7 min readMay 7, 2020

To make the most of Apache Spark, we need two things:

A distributed storage to store the data
A scheduler to run the Spark executors across a computing cluster

People have been doing this differently on-premise and cloud. With on-premise, most use Spark with Hadoop, or particularly HDFS for the storage and YARN for the scheduler. While in the cloud, most use object storage like Amazon S3 for the storage, and a separate cloud-native service such as Amazon EMR or Databricks for the scheduler. What if we could use Spark in a single architecture on-promise or in the cloud?

Enter Spark with Kubernetes and S3. The highlights for this architecture includes:

Single architecture to run Spark across hybrid cloud.
Scale, operate compute and storage independently.
Fast provision, deploy and upgrade.
No need of Hadoop, which is complex to use and operate.

In this blog, I will explain how to run Spark with Kubernetes using the Spark on Kubernetes Operator. I will also describe the configurations for fast S3 data access using S3A Connector and S3A Committers. This architecture works for both cloud object storage and on premise S3 compatible object storage like FlashBlade S3.

Install Spark Kubernetes Operator

Follow this quick start guide to install the operator. Make sure you enable webhook in the installation.

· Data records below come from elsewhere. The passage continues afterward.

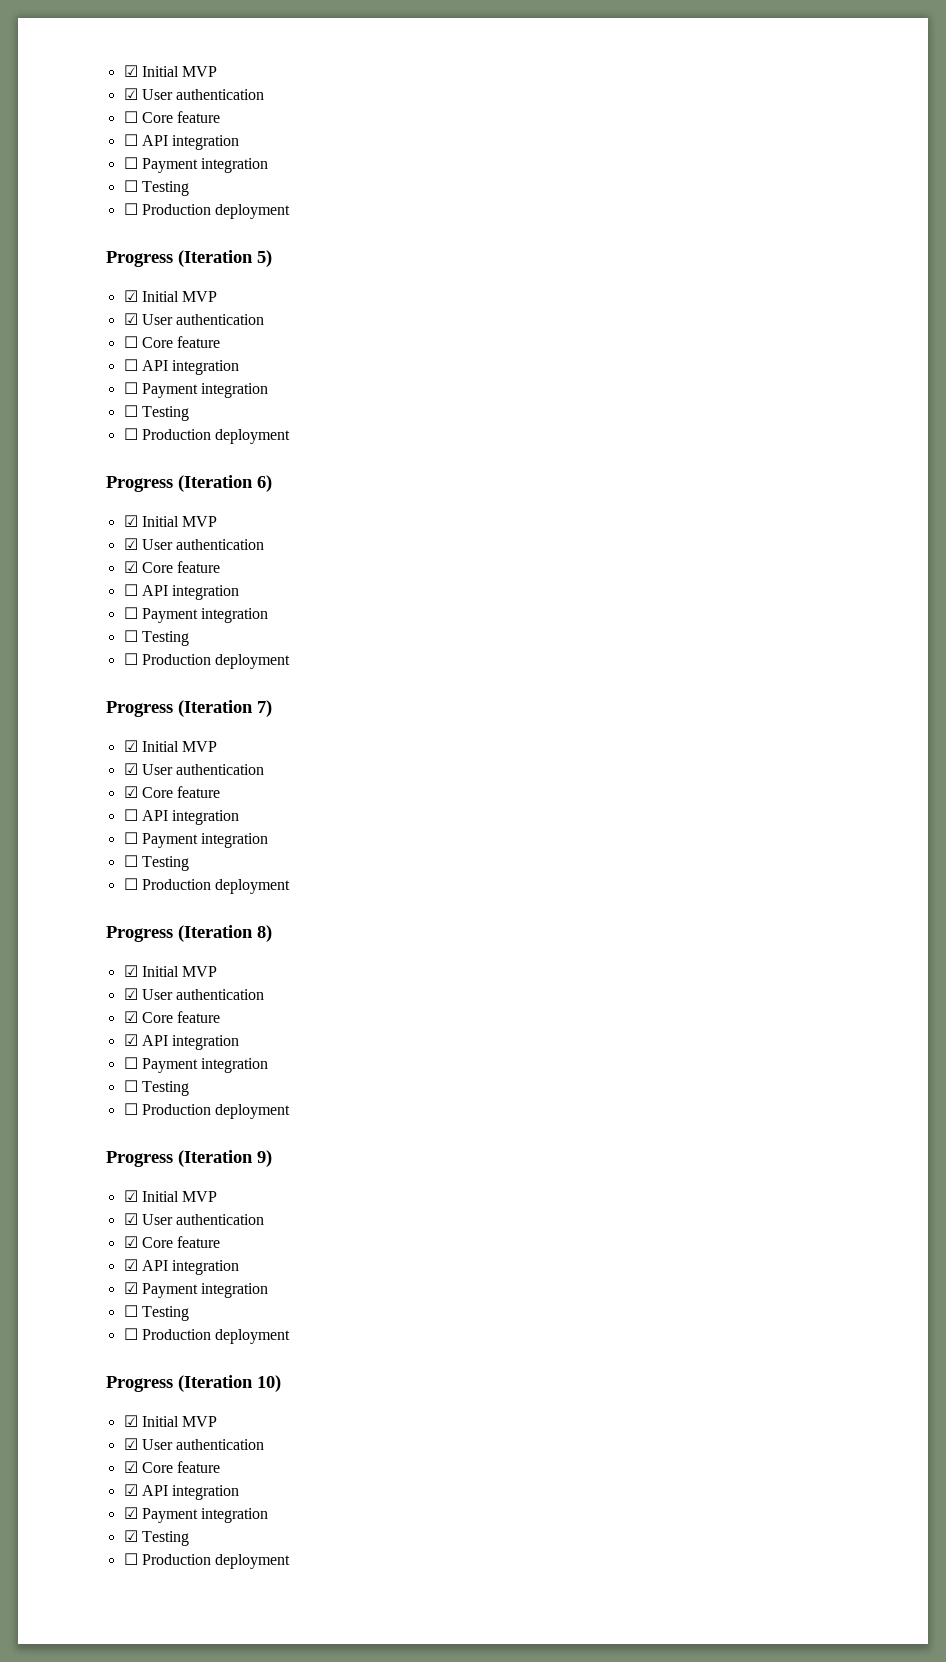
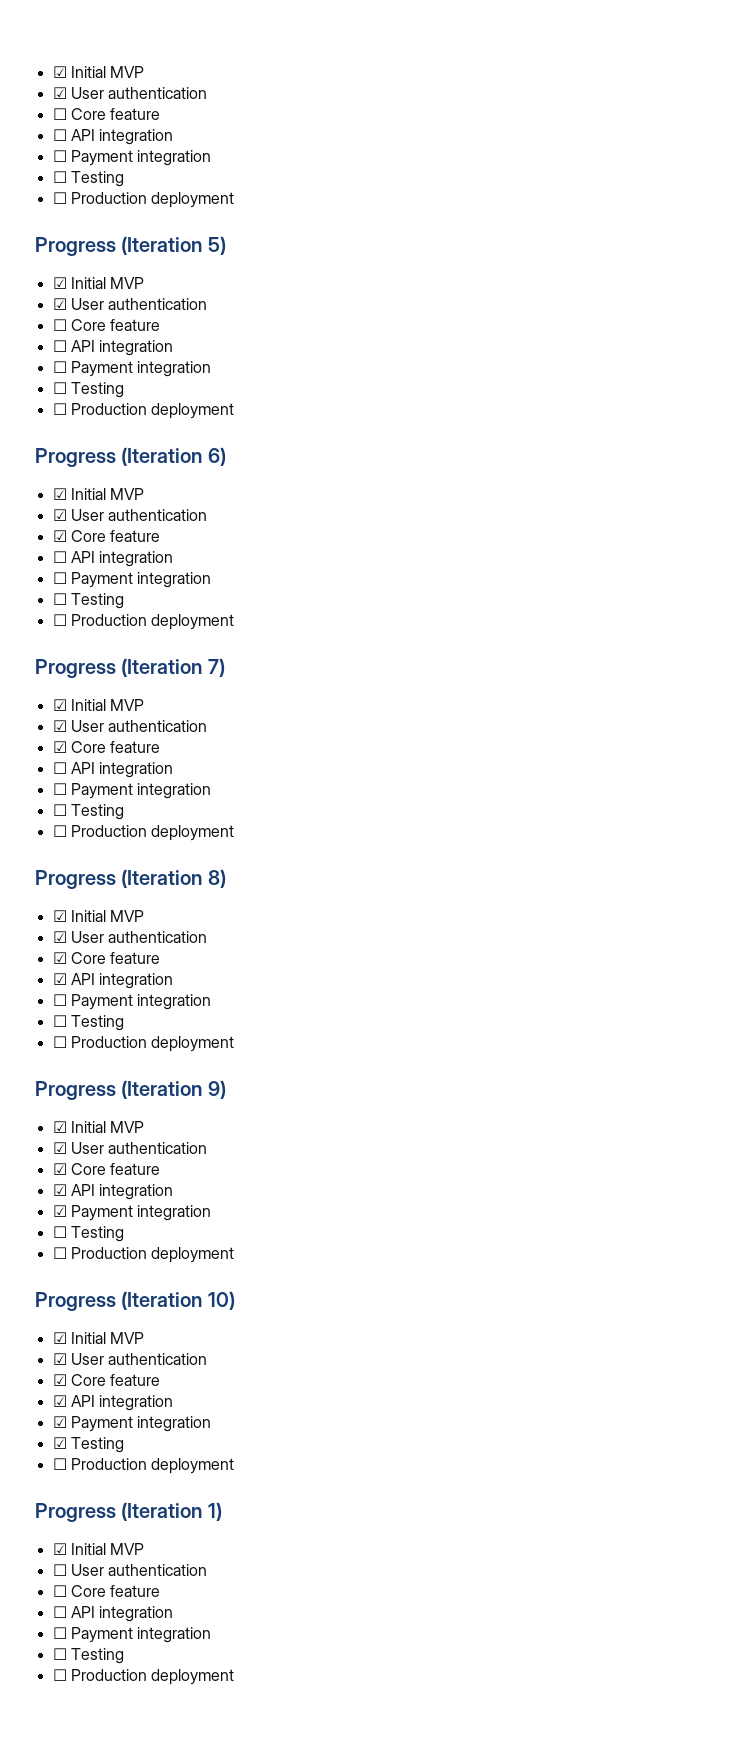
+ Progress (Iteration 1)
+ ☑ Initial MVP
+ ☐ User authentication
+ ☐ Core feature
+ ☐ API integration
+ ☐ Payment integration
+ ☐ Testing
+ ☐ Production deployment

helm repo add incubator http://storage.googleapis.com/kubernetes-charts-incubatorhelm install incubator/sparkoperator --namespace spark-operator --set enableWebhook=true

Create spark service account and roll binding in Kubernetes default name space using this manifest.

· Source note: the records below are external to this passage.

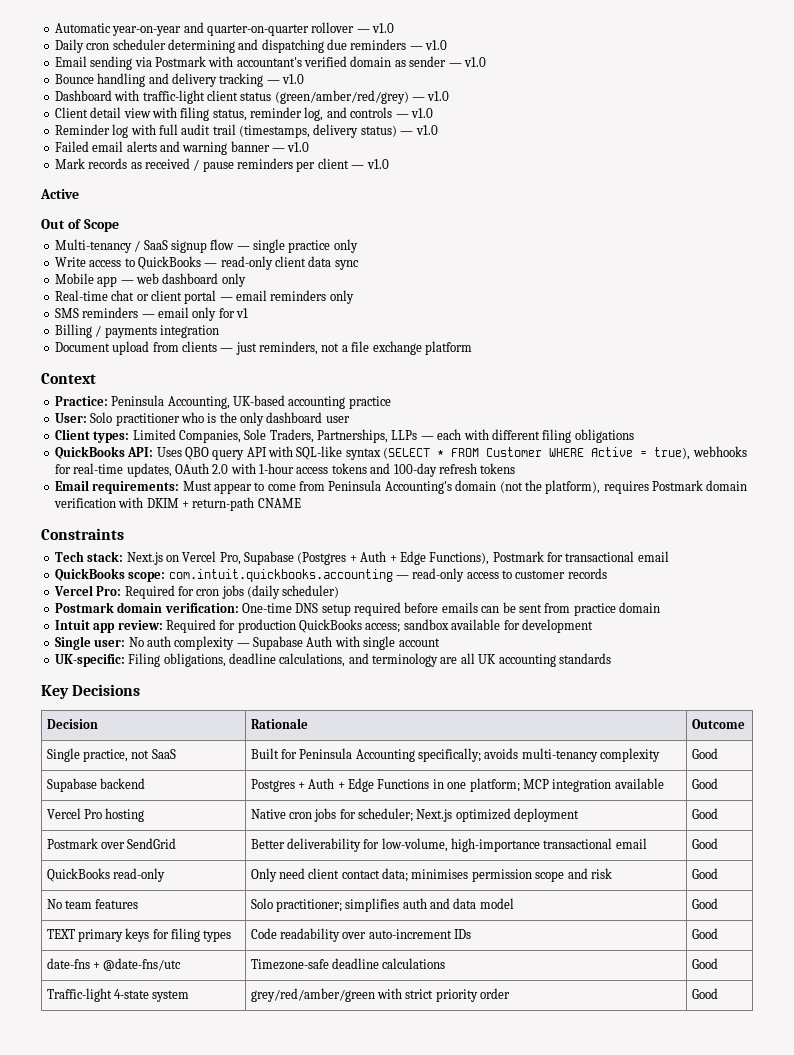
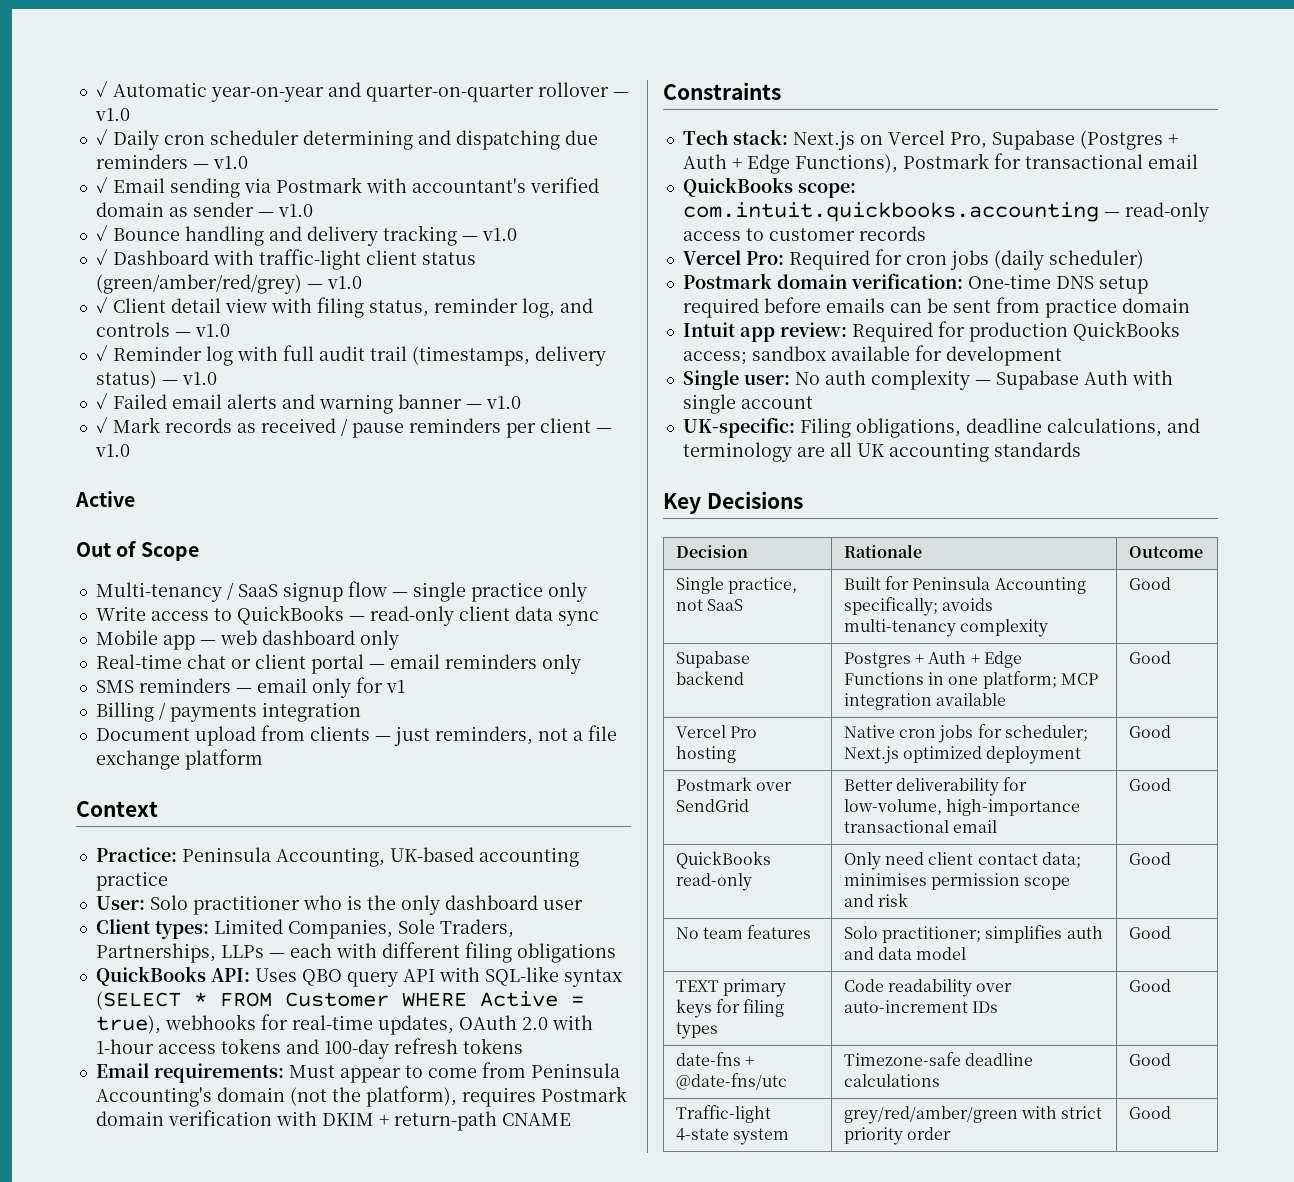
- Automatic year-on-year and quarter-on-quarter rollover — v1.0
+ ✓ Automatic year-on-year and quarter-on-quarter rollover — v1.0
- Daily cron scheduler determining and dispatching due reminders — v1.0
+ ✓ Daily cron scheduler determining and dispatching due reminders — v1.0
- Email sending via Postmark with accountant's verified domain as sender — v1.0
+ ✓ Email sending via Postmark with accountant's verified domain as sender — v1.0
- Bounce handling and delivery tracking — v1.0
+ ✓ Bounce handling and delivery tracking — v1.0
- Dashboard with traffic-light client status (green/amber/red/grey) — v1.0
+ ✓ Dashboard with traffic-light client status (green/amber/red/grey) — v1.0
- Client detail view with filing status, reminder log, and controls — v1.0
+ ✓ Client detail view with filing status, reminder log, and controls — v1.0
- Reminder log with full audit trail (timestamps, delivery status) — v1.0
+ ✓ Reminder log with full audit trail (timestamps, delivery status) — v1.0
- Failed email alerts and warning banner — v1.0
+ ✓ Failed email alerts and warning banner — v1.0
- Mark records as received / pause reminders per client — v1.0
+ ✓ Mark records as received / pause reminders per client — v1.0

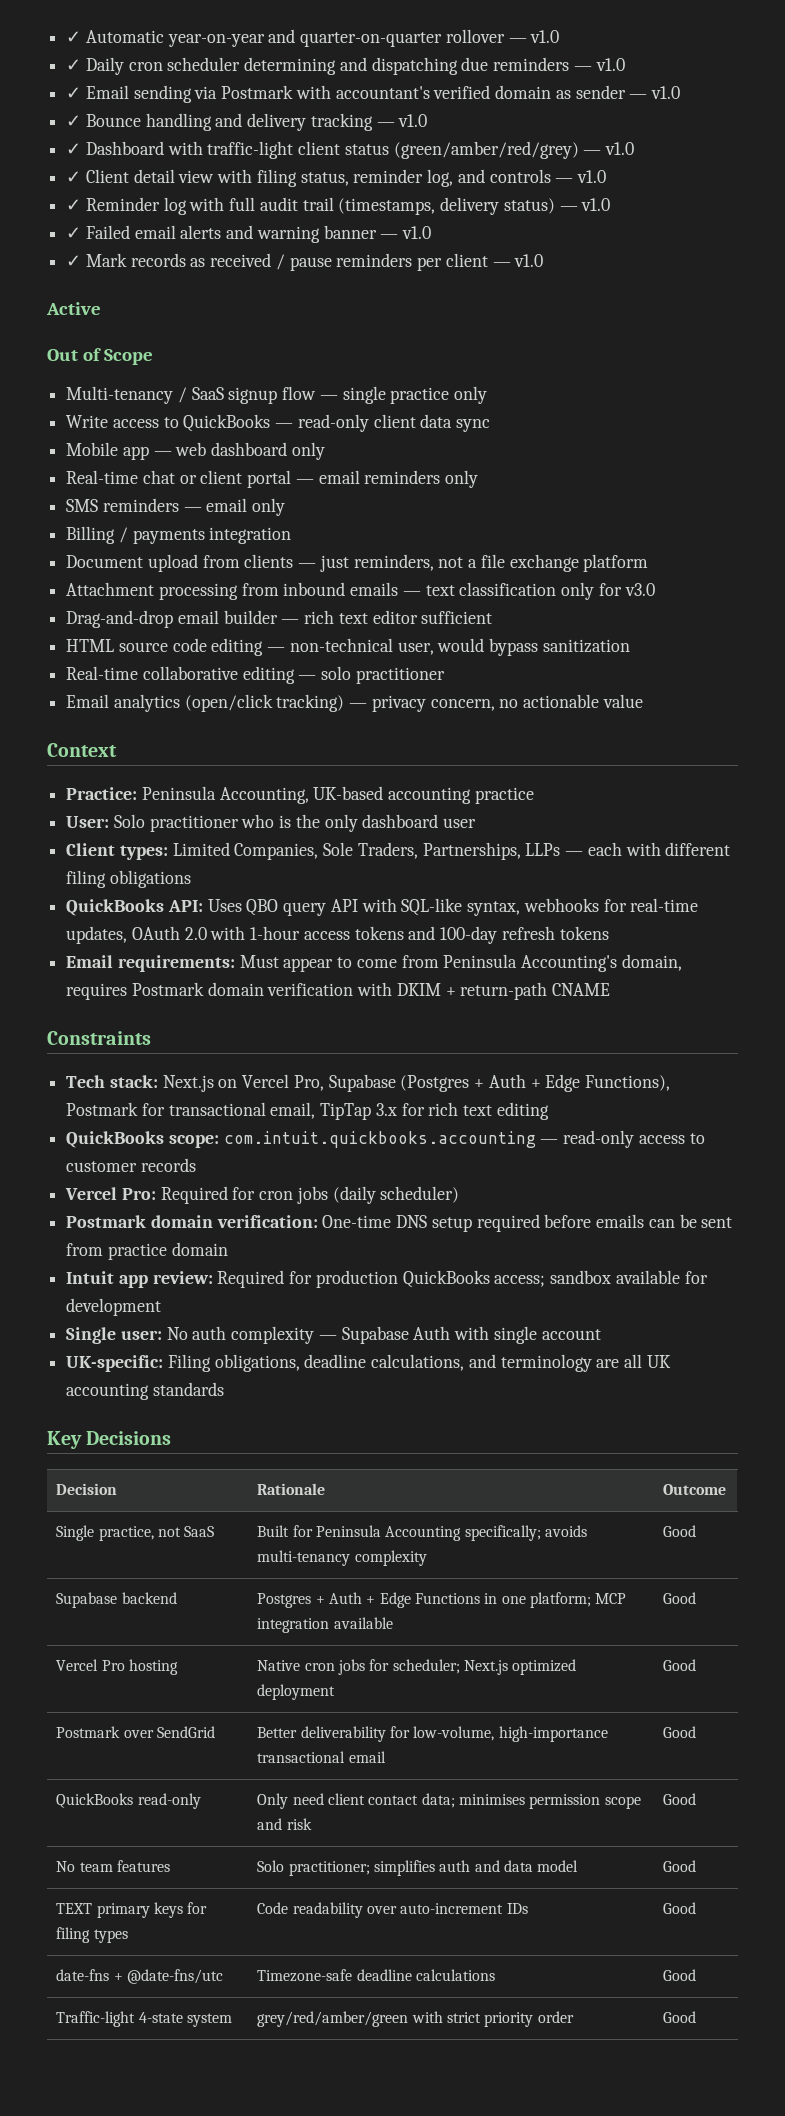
- SMS reminders — email only for v1
+ SMS reminders — email only
+ Attachment processing from inbound emails — text classification only for v3.0
+ Drag-and-drop email builder — rich text editor sufficient
+ HTML source code editing — non-technical user, would bypass sanitization
+ Real-time collaborative editing — solo practitioner
+ Email analytics (open/click tracking) — privacy concern, no actionable value
- QuickBooks API: Uses QBO query API with SQL-like syntax (SELECT * FROM Customer WHERE Active = true), webhooks for real-time updates, OAuth 2.0 with 1-hour access tokens and 100-day refresh tokens
+ QuickBooks API: Uses QBO query API with SQL-like syntax, webhooks for real-time updates, OAuth 2.0 with 1-hour access tokens and 100-day refresh tokens
- Email requirements: Must appear to come from Peninsula Accounting's domain (not the platform), requires Postmark domain verification with DKIM + return-path CNAME
+ Email requirements: Must appear to come from Peninsula Accounting's domain, requires Postmark domain verification with DKIM + return-path CNAME
- Tech stack: Next.js on Vercel Pro, Supabase (Postgres + Auth + Edge Functions), Postmark for transactional email
+ Tech stack: Next.js on Vercel Pro, Supabase (Postgres + Auth + Edge Functions), Postmark for transactional email, TipTap 3.x for rich text editing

kubectl create -f manifest/spark-rbac.yaml

Run the Spark Pi example to test the installation. This will create two Spark pods in Kubernetes: one for the driver, another for an executor.

kubectl apply -f examples/spark-pi.yaml

Accessing Data in S3 Using S3A Connector

Thanks to the Spark Operator, with a couple of commands, I was able to deploy a simple Spark job running on Kubernetes. My next task is to access data in S3 in my Spark job. Hadoop’s S3A connector offers high-performance I/O against Amazon S3 and compatible object storage implementations including FlashBlade S3.

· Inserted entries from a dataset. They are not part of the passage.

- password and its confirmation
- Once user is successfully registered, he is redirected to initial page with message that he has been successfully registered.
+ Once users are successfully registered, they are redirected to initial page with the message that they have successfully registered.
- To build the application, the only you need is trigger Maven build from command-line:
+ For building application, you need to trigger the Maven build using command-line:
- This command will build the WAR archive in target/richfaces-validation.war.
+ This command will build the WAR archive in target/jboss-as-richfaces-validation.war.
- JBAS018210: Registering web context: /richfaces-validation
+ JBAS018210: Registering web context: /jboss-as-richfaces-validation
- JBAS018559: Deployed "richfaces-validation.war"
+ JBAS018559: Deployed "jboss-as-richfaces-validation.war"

Building a Docker Image with Latest S3A Connector

The Spark Operator uses a pre-built Spark docker image from Google Cloud. However, the image does not include the S3A connector. Although, it is possible to customise and add S3A, the default Spark image is built against Hadoop 2.7, which is known to have an inefficient and slow S3A implementation. So I decided to build my own Docker image with Spark and latest S3A connector.

I will omit the building process details as it is straightforward, but the key points is to use the pre-built Spark-without-Hadoop binary and user-provided Hadoop. My Docker file is available on my Github.

My Docker image with Spark 2.4.5, Hadoop 3.2.1 and latest S3A is available at Docker Hub:

docker pull uprush/apache-spark:2.4.5

S3A Connector Configuration

The minimum S3A configuration for Spark to access data in S3 is as the below:

"spark.hadoop.fs.s3a.endpoint": "192.168.170.12"
"spark.hadoop.fs.s3a.access.key": "S3_ACCESS_KEY"
"spark.hadoop.fs.s3a.secret.key": "S3_SECRET_KEY"
"spark.hadoop.fs.s3a.connection.ssl.enabled": "false"

In a regular Spark cluster, this is put in the spark-default.conf, or core-site.xml file if running with Hadoop. With the Spark Operator, it is configured under spec.sparkConf section in your application YAML file. Refer to the API doc for a full description of the Spark Operator API.

Spark and S3: The DogLover Example

A working example is the best to demonstrate how it works. Here is an example code to read and write data in S3 from a Spark program called DogLover. I have collected tweets from dog lovers on twitter, using the twitter API, and stores them as JSON files in an S3 bucket on FlashBlade. The DogLover Spark program is a simple ETL job, which reads the JSON files from S3, does the ETL using Spark Dataframe and writes the result back to S3 as Parquet file, all through the S3A connector.

To manage the lifecycle of Spark applications in Kubernetes, the Spark Operator does not allow clients to use spark-submit directly to run the job. Instead, I upload the jar file to S3, and in my doglover.yaml spec file, I let the Spark Operator to download from there and run the program on Kubernetes.

spec:
  type: Scala
  mode: cluster
  image: "uprush/apache-spark:2.4.5"
  imagePullPolicy: Always
  mainClass: com.uprush.example.DogLover
  mainApplicationFile: "s3a://deephub/doglover/doglover_2.12-0.1.0-SNAPSHOT.jar"
  sparkVersion: "2.4.5"

I can then submit the Spark job like this:

kubectl create -f doglover.yaml

After a few seconds, my Spark job was running on Kubernetes.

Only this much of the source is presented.